VENEZIA 83 - "Angelo Azzurro" in concorso a Orizzonti
Angelo azzurro, il nuovo cortometraggio scritto e diretto da Tommaso Acquarone, è stato selezionato in concorso nella sezione Orizzonti della 83ª Mostra Internazionale d'Arte Cinematografica di Venezia, dove sarà presentato in prima mondiale.
Ambientato su una spiaggia sospesa tra la ferrovia e il mare, Angelo azzurro racconta una lunga giornata d'estate in cui Alessandro attraversa quel confine sottile tra infanzia e adolescenza. Nel confronto con il proprio corpo, con quello degli altri e con i primi desideri, prende forma un racconto intimo e universale sul momento in cui il linguaggio non basta ancora a dare un nome alle trasformazioni che ci attraversano.

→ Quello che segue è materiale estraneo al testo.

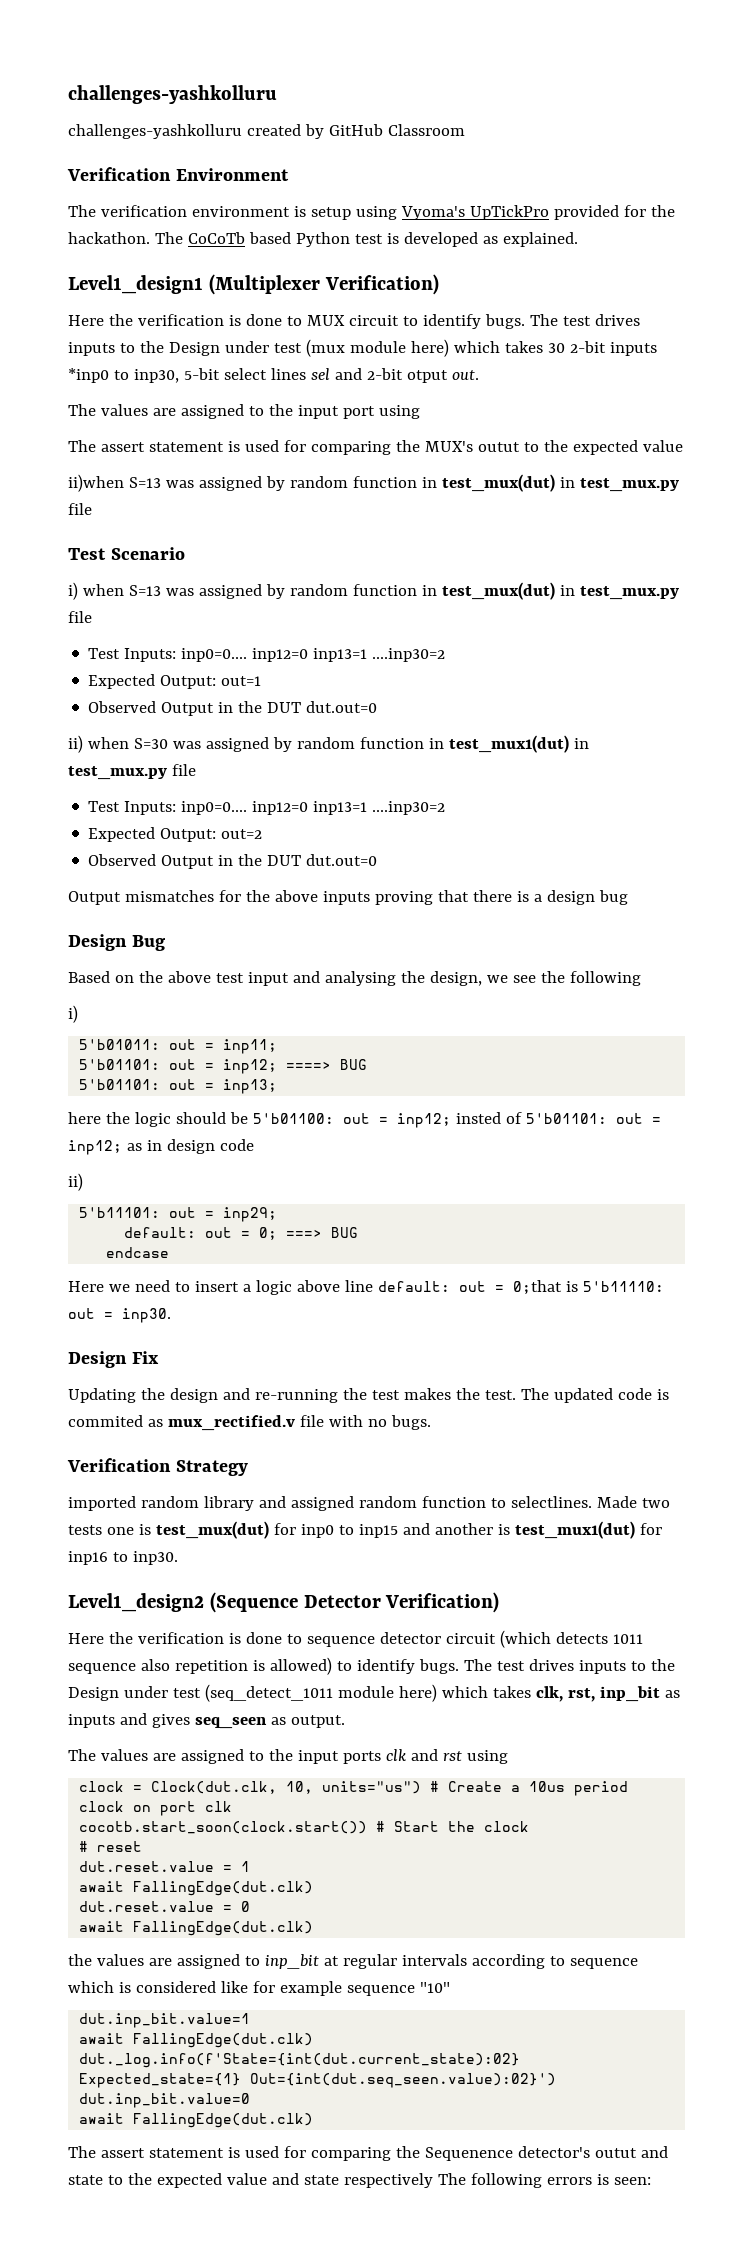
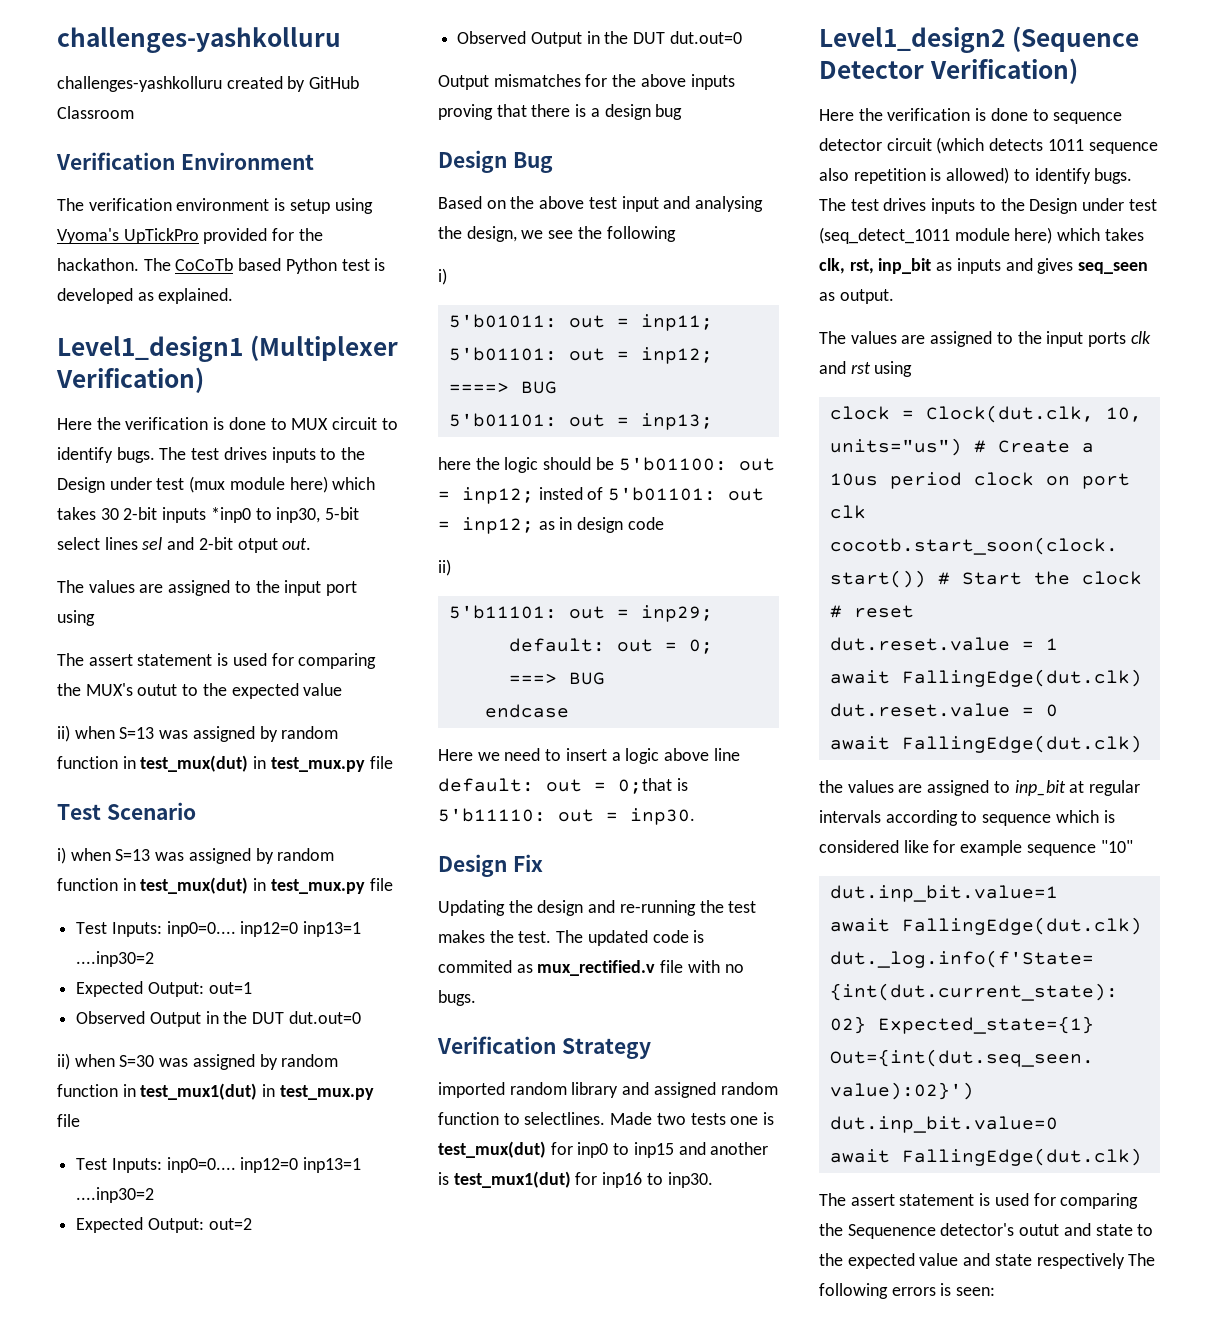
[68,474,124,492] ii)when -> [57,725,115,742] ii) when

Con uno sguardo delicato e rigoroso, Acquarone continua il percorso autoriale già avviato con I miei occhi, cortometraggio qualificato agli Oscar 2023 e premiato in numerosi festival internazionali. In Angelo azzurro il regista torna a interrogare il corpo come luogo di scoperta, vulnerabilità e identità, costruendo un'opera che osserva il desiderio nascente e la crescita con sensibilità, senza giudizio e senza artifici.
«Mi interessa esplorare quell'età sospesa tra l'infanzia e l'adolescenza», racconta il regista. «È un territorio fragile, in cui il corpo anticipa le parole e il desiderio si confonde con l'urgenza di crescere, di diventare altro da sé.»
Prodotto dall’Apulia Film Commission nell'ambito di REEL, "A cinematic journey through Italy and Croatia” finanziato dal Programma Interreg Italia-Croazia, con produzione esecutiva di Limbo Film, in collaborazione con Waterclock e The Piranesi Experience, Angelo azzurro è un'esclusiva Rai Cinema Channel. Realizzato con il patrocinio del Comune di Pineto, il film prosegue la ricerca di Tommaso Acquarone sui momenti di passaggio, dove il corpo diventa il primo linguaggio attraverso cui si costruisce l'identità.
La selezione a Orizzonti porta per la prima volta Angelo azzurro davanti al pubblico internazionale della Mostra di Venezia e segna una nuova tappa nel percorso del suo autore. Un film che sceglie l'intimità per raccontare un'esperienza universale: quel momento irripetibile in cui l'infanzia si dissolve e il desiderio, ancora senza nome, apre la strada alla scoperta di sé.